Fluorimetric assay of the neurotensin-degrading metalloendopeptidase, endopeptidase 24.16.

P Dauch 1, H Barelli 1, J P Vincent 1, F Checler 1
PMCID: PMC1130564  PMID: 1747117

Abstract

Mcc-Pro-Leu-Gly-Pro-D-Lys-Dnp (Mcc = 3-carboxy-7-methoxycoumarin; Dnp = dinitrophenyl), a quenched fluorimetric substrate originally designed as a probe to measure Pz-peptidase (also called endopeptidase 24.15), was examined as a putative substrate of the neurotensin-degrading neutral metalloendopeptidase, endopeptidase 24.16. During the purification of endopeptidase 24.16 the neurotensin(1-10) and neurotensin(11-13) formation due to this enzyme was coeluted with Mcc-Pro-Leu-Gly-Pro-D-Lys-Dnp-hydrolysing activity. By both fluorimetric and h.p.l.c. analyses, we observed that the latter activity was dose-dependently and completely abolished by neurotensin with an IC50 value (2.6 microM) that closely corresponds to the affinity of purified endopeptidase 24.16 for neurotensin (Km = 2.5 microM).
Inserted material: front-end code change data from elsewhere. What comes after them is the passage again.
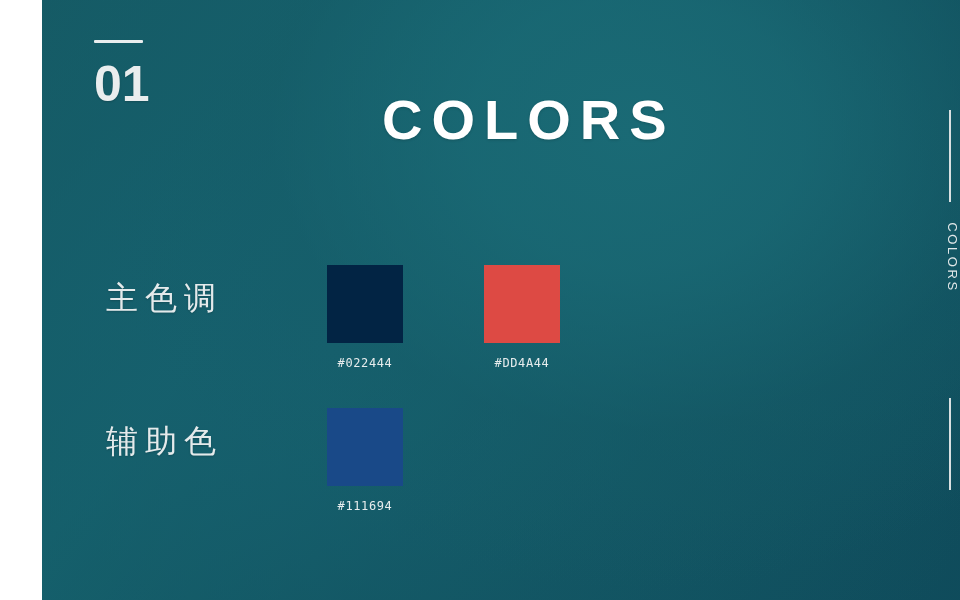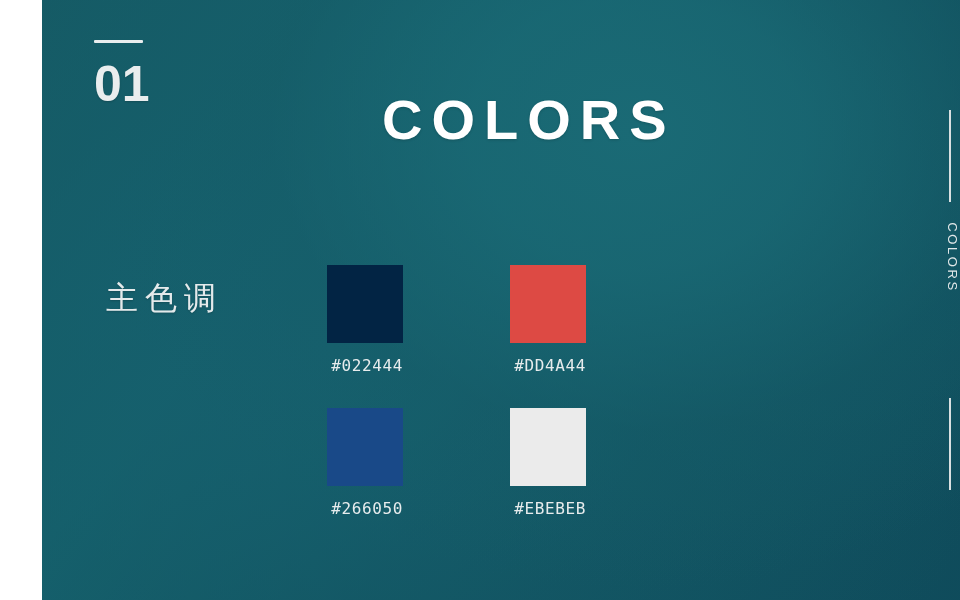"#022444" .swatch-hex { font-size: 16px -> 12px; text-align: right -> center }
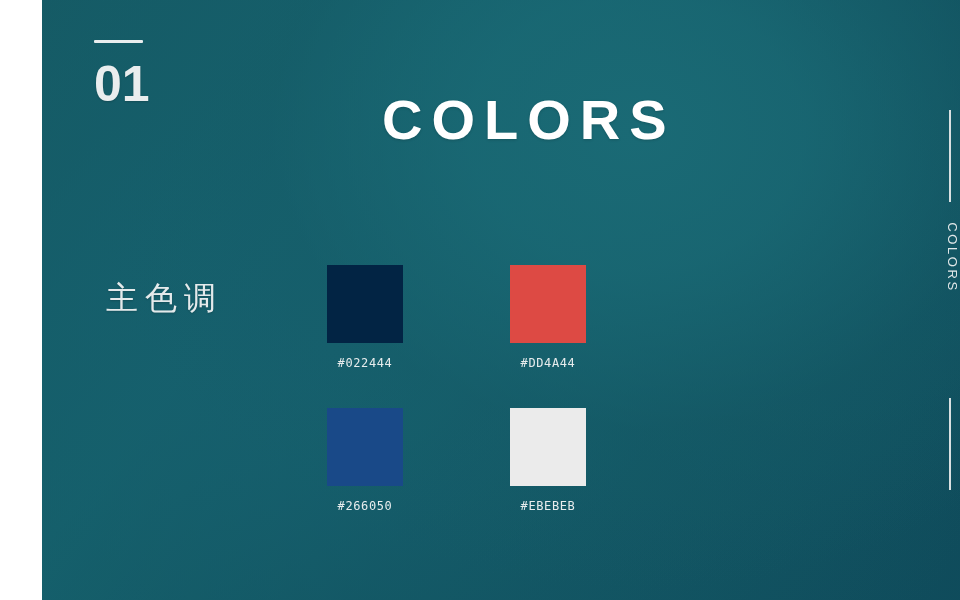"#DD4A44" .col-1 { left: 468px -> 442px }
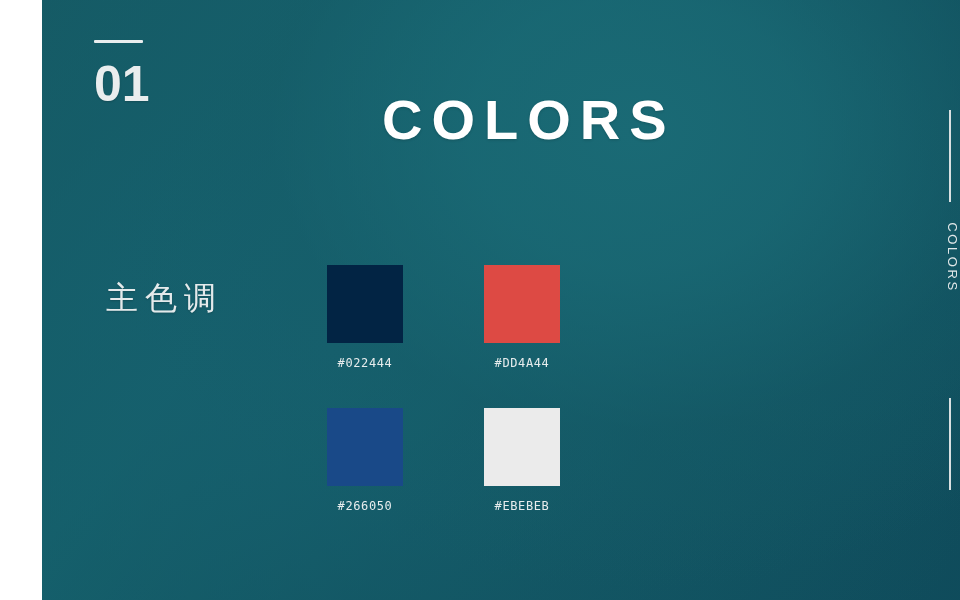"辅助色" div.row-label { html: none -> <div>辅助色</div> }
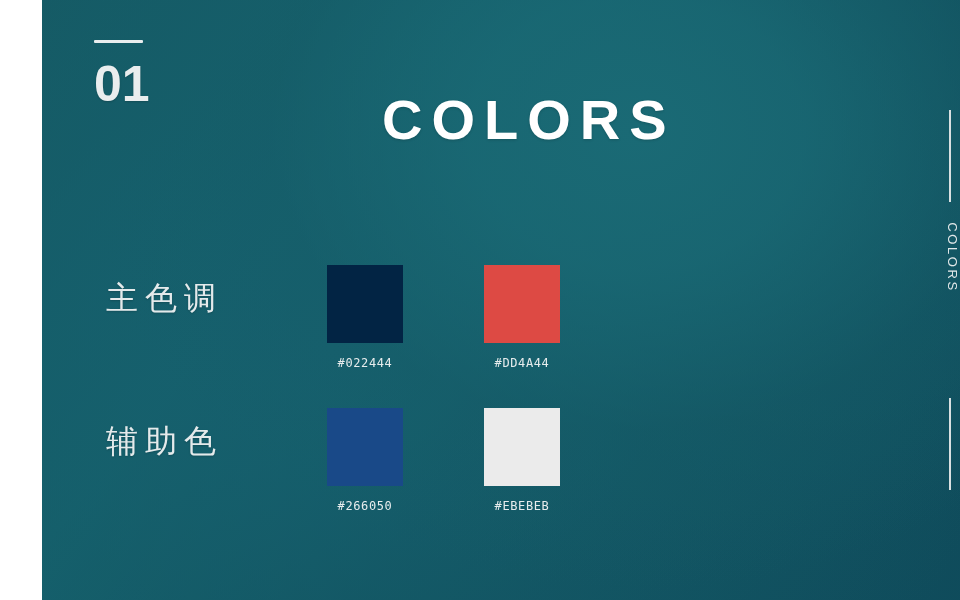"#266050" div.swatch-hex { text: 266050 -> 111694 }
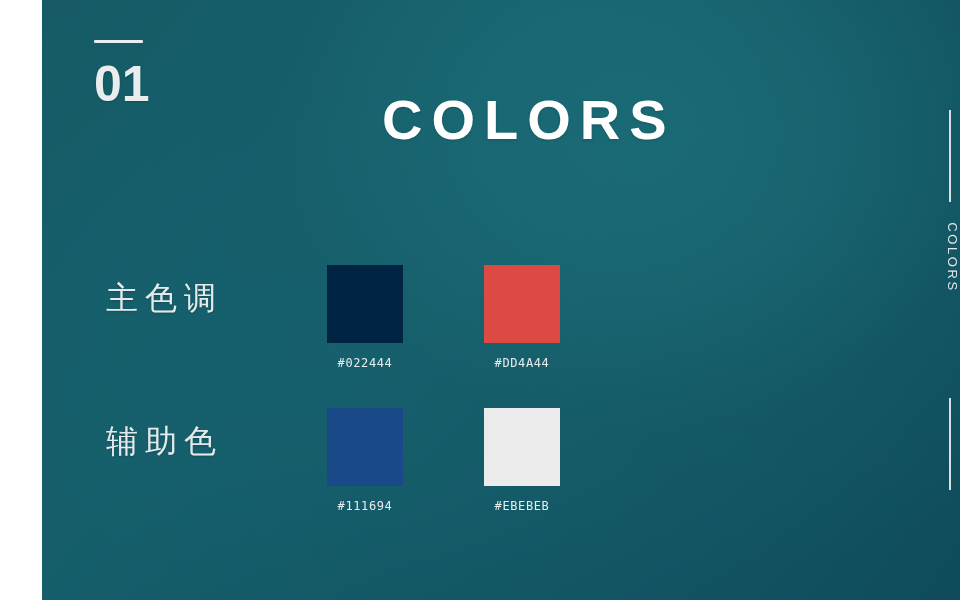"#EBEBEB" div.swatch-item { html: <div> <div></div> <div>#EBEBEB</div> </div> -> none }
Furthermore, Mcc-Pro-Leu-Gly-Pro-D-Lys-Dnp hydrolysis was inhibited by a series of dipeptides with a rank of order of potencies that parallels that observed in competition experiments of tritiated neurotensin hydrolysis by brain and intestinal endopeptidase 24.16. Altogether, these data clearly demonstrate that, in addition to Pz-peptidase, Mcc-Pro-Leu-Gly-Pro-D-Lys-Dnp also behaves as a substrate of endopeptidase 24.16, with a Km of about 26 microM. In addition, we show that, even in crude membrane preparations, Mcc-Pro-Leu-Gly-Pro-D-Lys-Dnp behaves as a useful tool to monitor and accurately quantify endopeptidase 24.16.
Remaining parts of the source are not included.